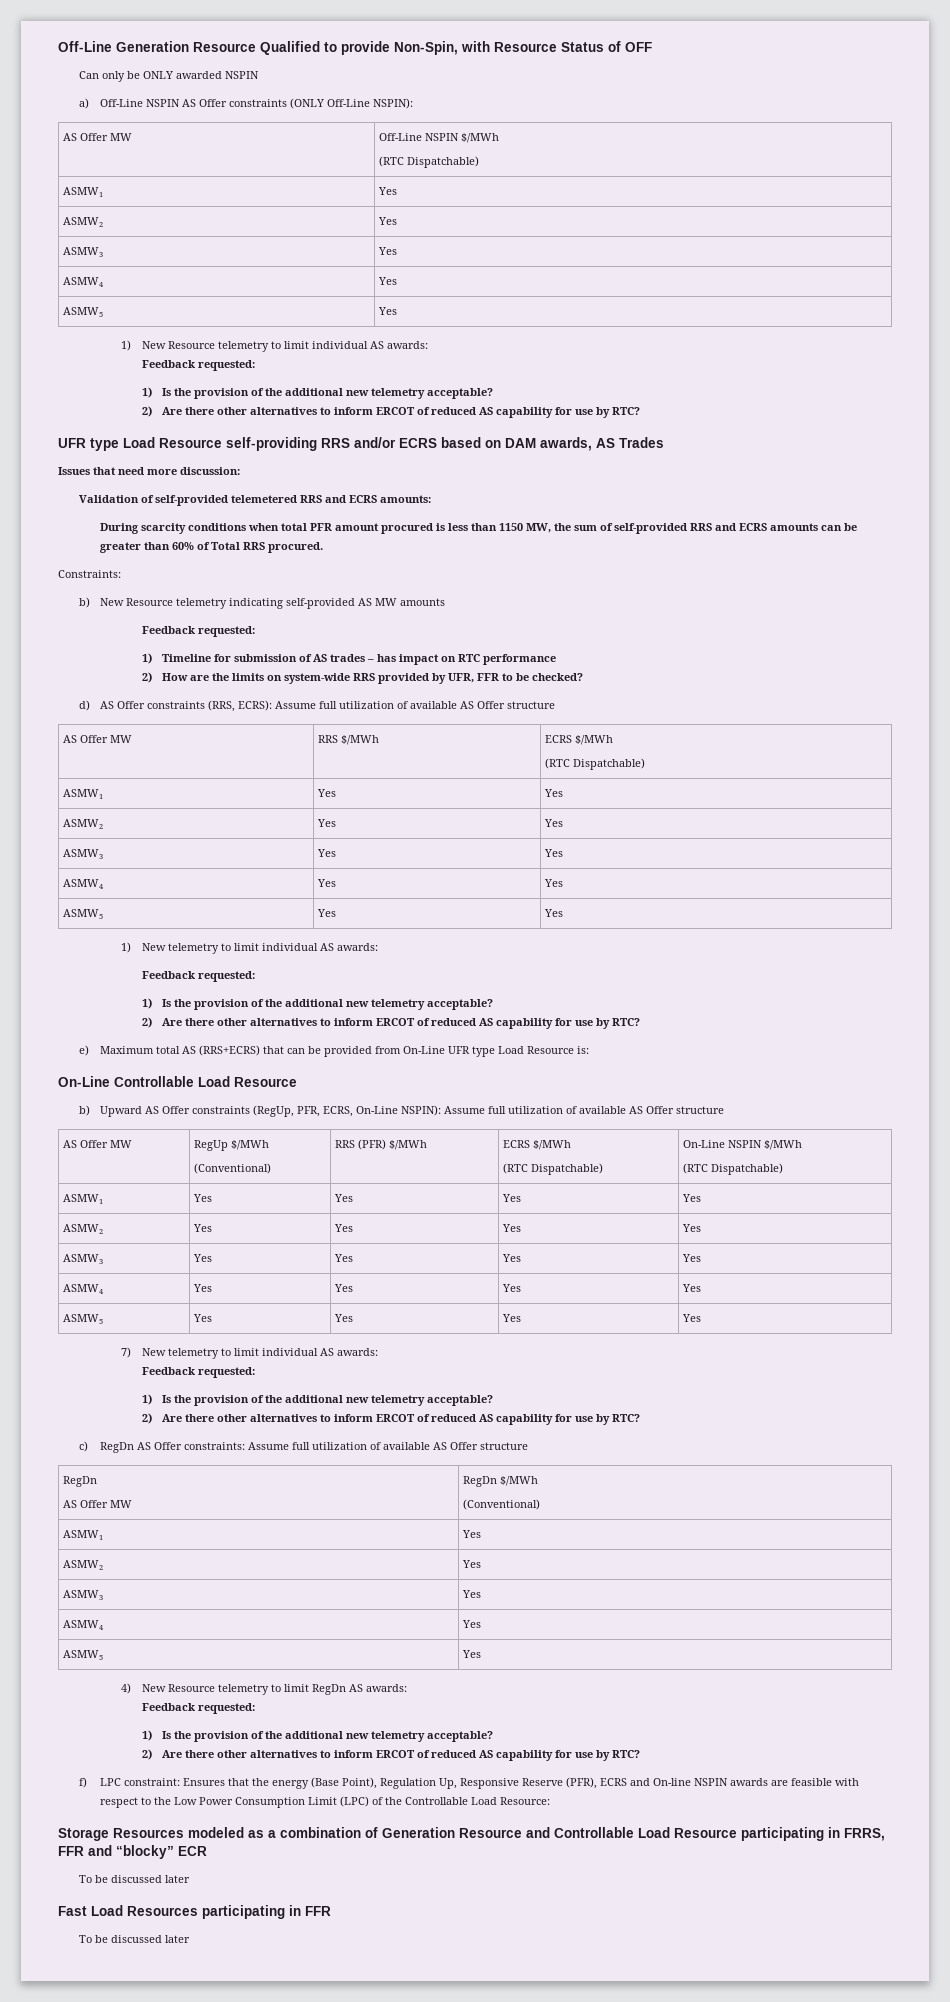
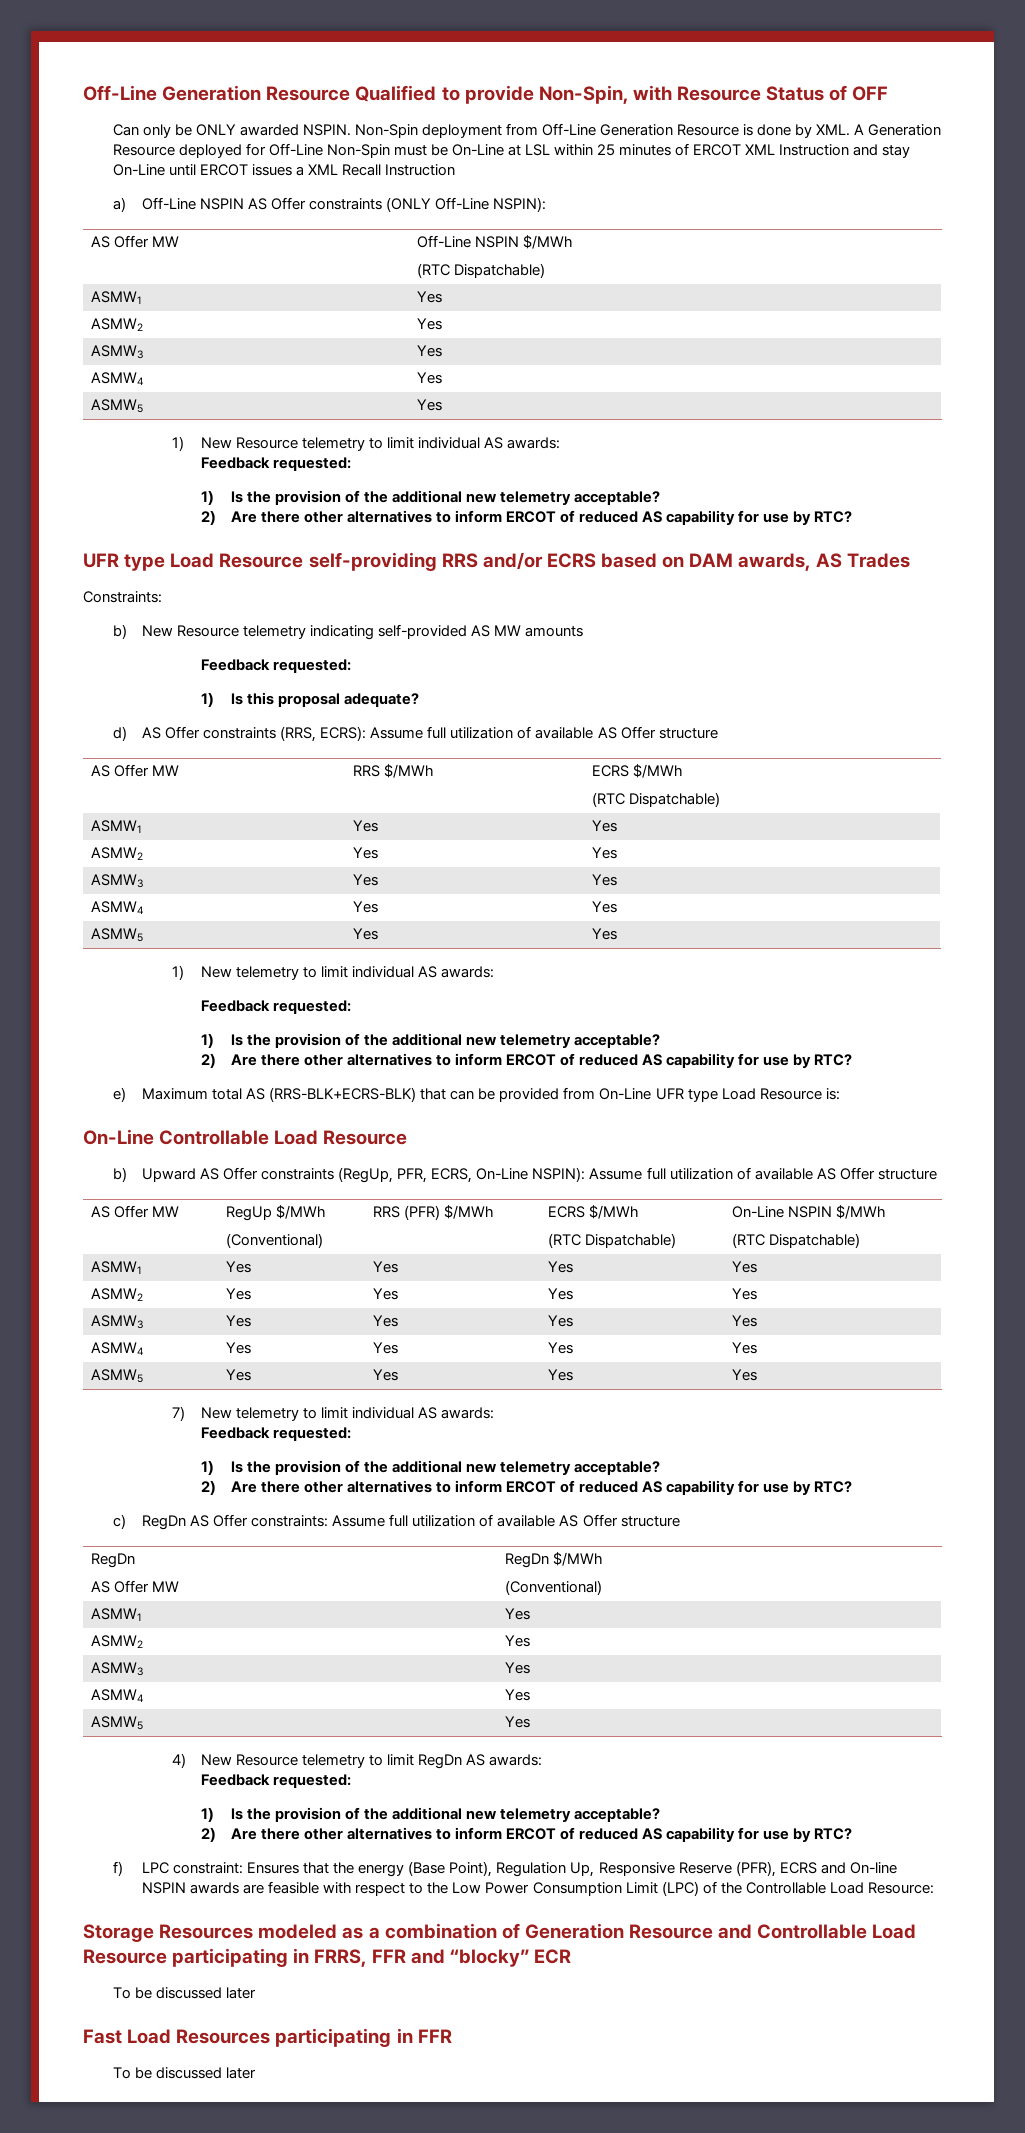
- Can only be ONLY awarded NSPIN
+ Can only be ONLY awarded NSPIN. Non-Spin deployment from Off-Line Generation Resource is done by XML. A Generation Resource deployed for Off-Line Non-Spin must be On-Line at LSL within 25 minutes of ERCOT XML Instruction and stay On-Line until ERCOT issues a XML Recall Instruction
- Issues that need more discussion:
- Validation of self-provided telemetered RRS and ECRS amounts:
- During scarcity conditions when total PFR amount procured is less than 1150 MW, the sum of self-provided RRS and ECRS amounts can be greater than 60% of Total RRS procured.
- 1) Timeline for submission of AS trades – has impact on RTC performance
- 2) How are the limits on system-wide RRS provided by UFR, FFR to be checked?
+ 1) Is this proposal adequate?
- e) Maximum total AS (RRS+ECRS) that can be provided from On-Line UFR type Load Resource is:
+ e) Maximum total AS (RRS-BLK+ECRS-BLK) that can be provided from On-Line UFR type Load Resource is:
────────────────────────────────────────
_WHAT TO DO_
Retype the lines of the material from the one containing "- 1) Timeline" through the last line, exactly, and give no other lines.

_ANSWER SECTION_
- 1) Timeline for submission of AS trades – has impact on RTC performance
- 2) How are the limits on system-wide RRS provided by UFR, FFR to be checked?
+ 1) Is this proposal adequate?
- e) Maximum total AS (RRS+ECRS) that can be provided from On-Line UFR type Load Resource is:
+ e) Maximum total AS (RRS-BLK+ECRS-BLK) that can be provided from On-Line UFR type Load Resource is:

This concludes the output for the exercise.